[llvm-dev] [Proposal][Debuginfo] dsymutil-like tool for ELF.
Alexey Lapshin via llvm-dev
llvm-dev at lists.llvm.org
Wed Oct 28 06:01:16 PDT 2020
On 28.10.2020 01:49, David Blaikie wrote:
>
>
> On Tue, Oct 27, 2020 at 12:34 PM Alexey Lapshin <avl.lapshin at gmail.com
> <mailto:avl.lapshin at gmail.com>> wrote:
>
>
> On 27.10.2020 20:32, David Blaikie wrote:
>>
>>
>> On Tue, Oct 27, 2020 at 1:23 AM Alexey Lapshin
>> <avl.lapshin at gmail.com <mailto:avl.lapshin at gmail.com>> wrote:
>>
>>
>> On 26.10.2020 22:38, David Blaikie wrote:
>>>
>>>
>>> On Sun, Oct 25, 2020 at 9:31 AM Alexey Lapshin
>>> <avl.lapshin at gmail.com <mailto:avl.lapshin at gmail.com>> wrote:
>>>
>>>
>>> On 23.10.2020 19:43, David Blaikie wrote:
>>>>
>>>>>
>>>>>
>>>>>
>>>>> Ah, yeah - that seems like a missed opportunity -
>>>>> duplicating the whole type DIE. LTO does this by
>>>>> making monolithic types - merging all the members
>>>>> from different definitions of the same type into
>>>>> one, but that's maybe too expensive for dsymutil
>>>>> (might still be interesting to know how much more
>>>>> expensive, etc).
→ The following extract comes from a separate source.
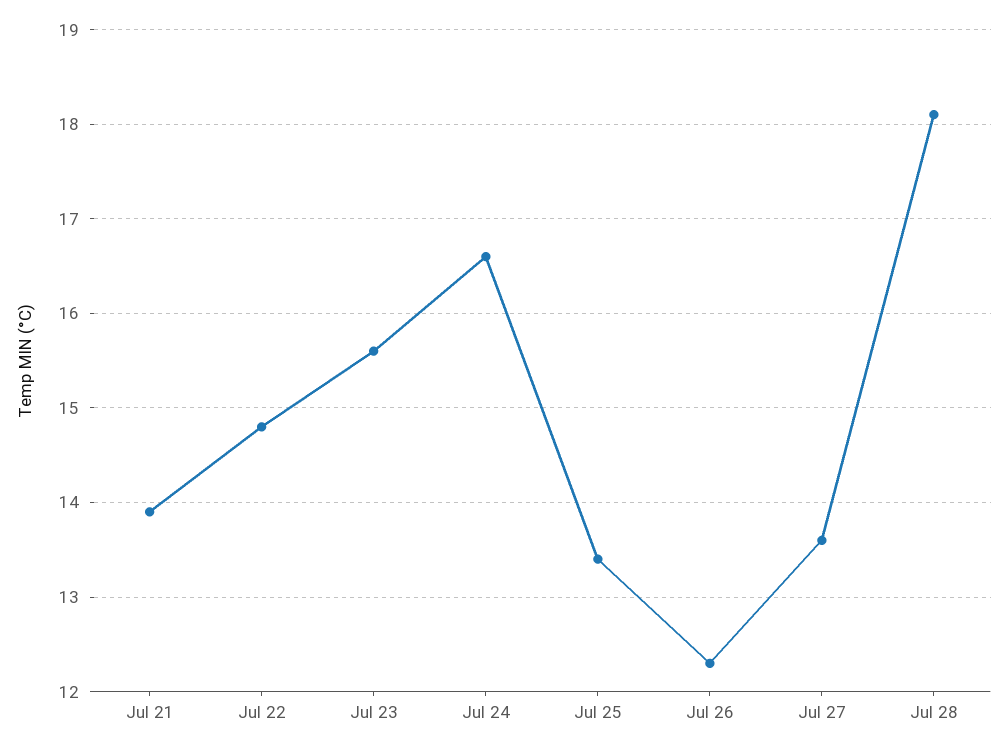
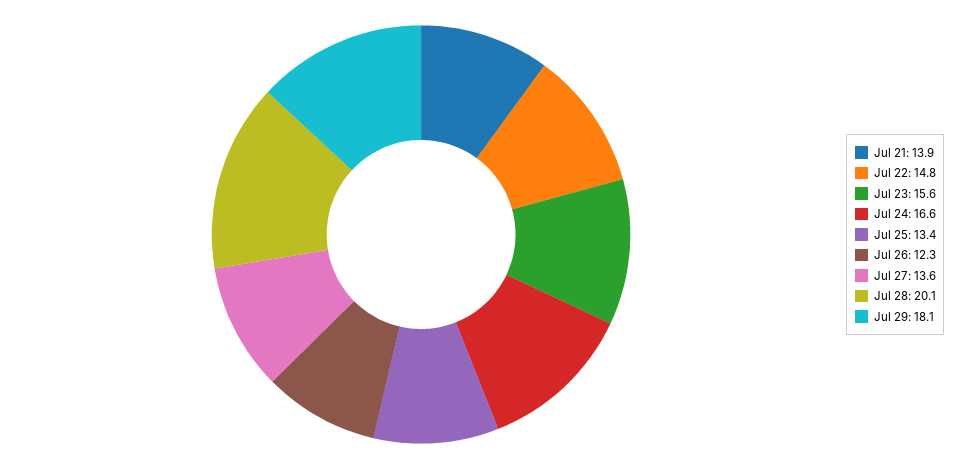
Jul 28: 18.1 -> 20.1
Jul 29: none -> 18.1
But I think the other way to go
>>>>> would be to produce a declaration of the type,
>>>>> with the relevant members - and let the DWARF
>>>>> consumer identify this declaration as matching up
>>>>> with the earlier definition. That's the sort of
>>>>> DWARF you get from the non-MachO default
>>>>> -fno-standalone-debug anyway, so it's already
>>>>> pretty well tested/supported (support in lldb's a
>>>>> bit younger/more work-in-progress, admittedly). I
>>>>> wonder how much dsym size there is that could be
>>>>> reduced by such an implementation.
>>>>
>>>> I see. Yes, that could be done and I think it would
>>>> result in noticeable size reduction(I do not know
>>>> exact numbers at the moment).
>>>>
>>>> I work on multi-thread DWARFLinker now and it`s
>>>> first version will do exactly the same type
>>>> processing like current dsymutil.
>>>>
>>>> Yeah, best to keep the behavior the same through that
>>>>
>>>> Above scheme could be implemented as a next step
>>>> and it would result in better size reduction(better
>>>> than current state).
>>>>
>>>> But I think the better scheme could be done also
>>>> and it would result in even bigger size reduction
>>>> and in faster execution. This scheme is something
>>>> similar to what you`ve described above: "LTO does -
>>>> making monolithic types - merging all the members
>>>> from different definitions of the same type into one".
>>>>
>>>> I believe the reason that's probably not been done is
>>>> that it can't be streamed - it'd lead to buffering more
>>>> of the output
>>>
>>> yes. The fact that DWARF should be streamed into
>>> AsmPrinter complicates parallel dwarf generation. In my
>>> prototype, I generate
>>> several resulting files(each for one source compilation
>>> unit) and then sequentially glue them into the final
>>> resulting file.
>>>
>>> How does that help? Do you use relocations in those
>>> intermediate object files so the DWARF in them can refer
>>> across files?
>>
>> It does not help with referring across the file. It helps to
>> parallel the generation of CU bodies.
>> It is not possible to write two CUs in parallel into
>> AsmPrinter. To make possible parallel generation I stream
>> them into different AsmPrinters(this comment is for "I
>> believe the reason that's probably not been done is that it
>> can't be streamed". which initially was about referring
>> across the file, but it seems I added another direction).
>>
>> Oh, I see - thanks for explaining, essentially buffering on-disk.
>>
>>>
>>>> (if two of these expandable types were in one CU - the
>>>> start of the second type couldn't be known until the
>>>> end because it might keep getting pushed later due to
>>>> expansion of the first type) and/or having to revisit
>>>> all the type references (the offset to the second type
>>>> wouldn't be known until the end - so writing the
>>>> offsets to refer to the type would have to be deferred
>>>> until then).
>>>
>>> That is the second problem: offsets are not known until
>>> the end of file.
>>> dsymutil already has that situation for inter-CU
>>> references, so it has extra pass to
>>> fixup offsets.
>>>
>>> Oh, it does? I figured it was one-pass, and that it only
>>> ever refers back to types in previous CUs? So it doesn't
>>> have to go back and do a second pass. But I guess if sees a
>>> declaration of T1 in CU1, then later on sees a definition of
>>> T1 in CU2, does it somehow go back to CU1 and remove the
>>> declaration/make references refer to the definition in CU2?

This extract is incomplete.